#### [THE INPUT]
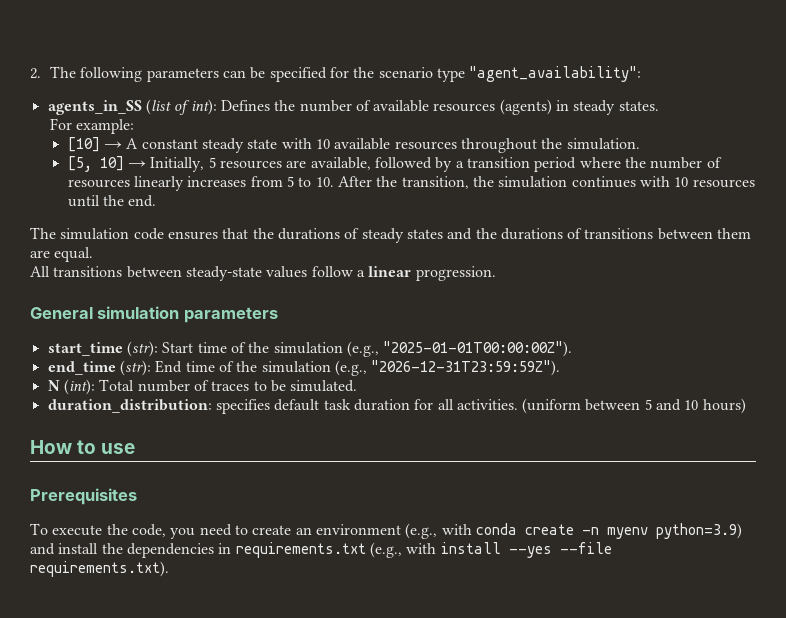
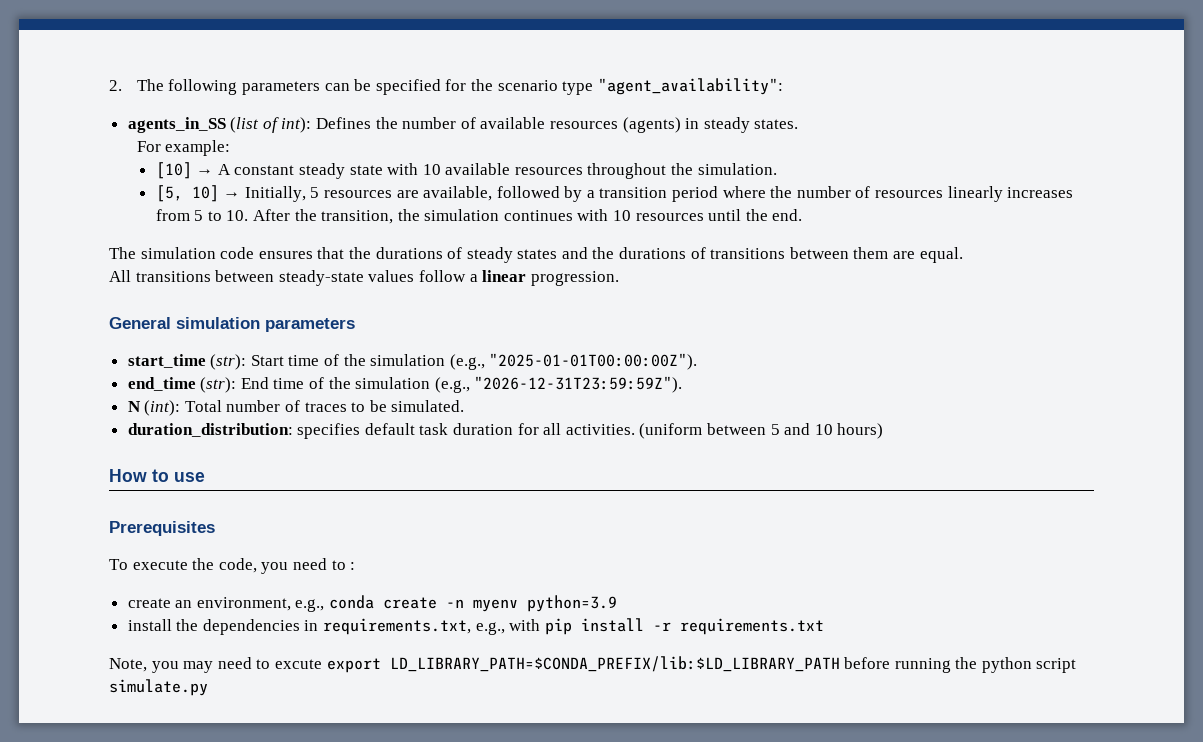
- To execute the code, you need to create an environment (e.g., with conda create -n myenv python=3.9) and install the dependencies in requirements.txt (e.g., with install --yes --file requirements.txt).
+ To execute the code, you need to :
+ create an environment, e.g., conda create -n myenv python=3.9
+ install the dependencies in requirements.txt, e.g., with pip install -r requirements.txt
+ Note, you may need to excute export LD_LIBRARY_PATH=$CONDA_PREFIX/lib:$LD_LIBRARY_PATH before running the python script simulate.py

#### [WHAT TO PRODUCE]
Sift the material for lines that include the word "myenv", and copy each one.

#### [RESPONSE TO THIS EXERCISE]
- To execute the code, you need to create an environment (e.g., with conda create -n myenv python=3.9) and install the dependencies in requirements.txt (e.g., with install --yes --file requirements.txt).
+ create an environment, e.g., conda create -n myenv python=3.9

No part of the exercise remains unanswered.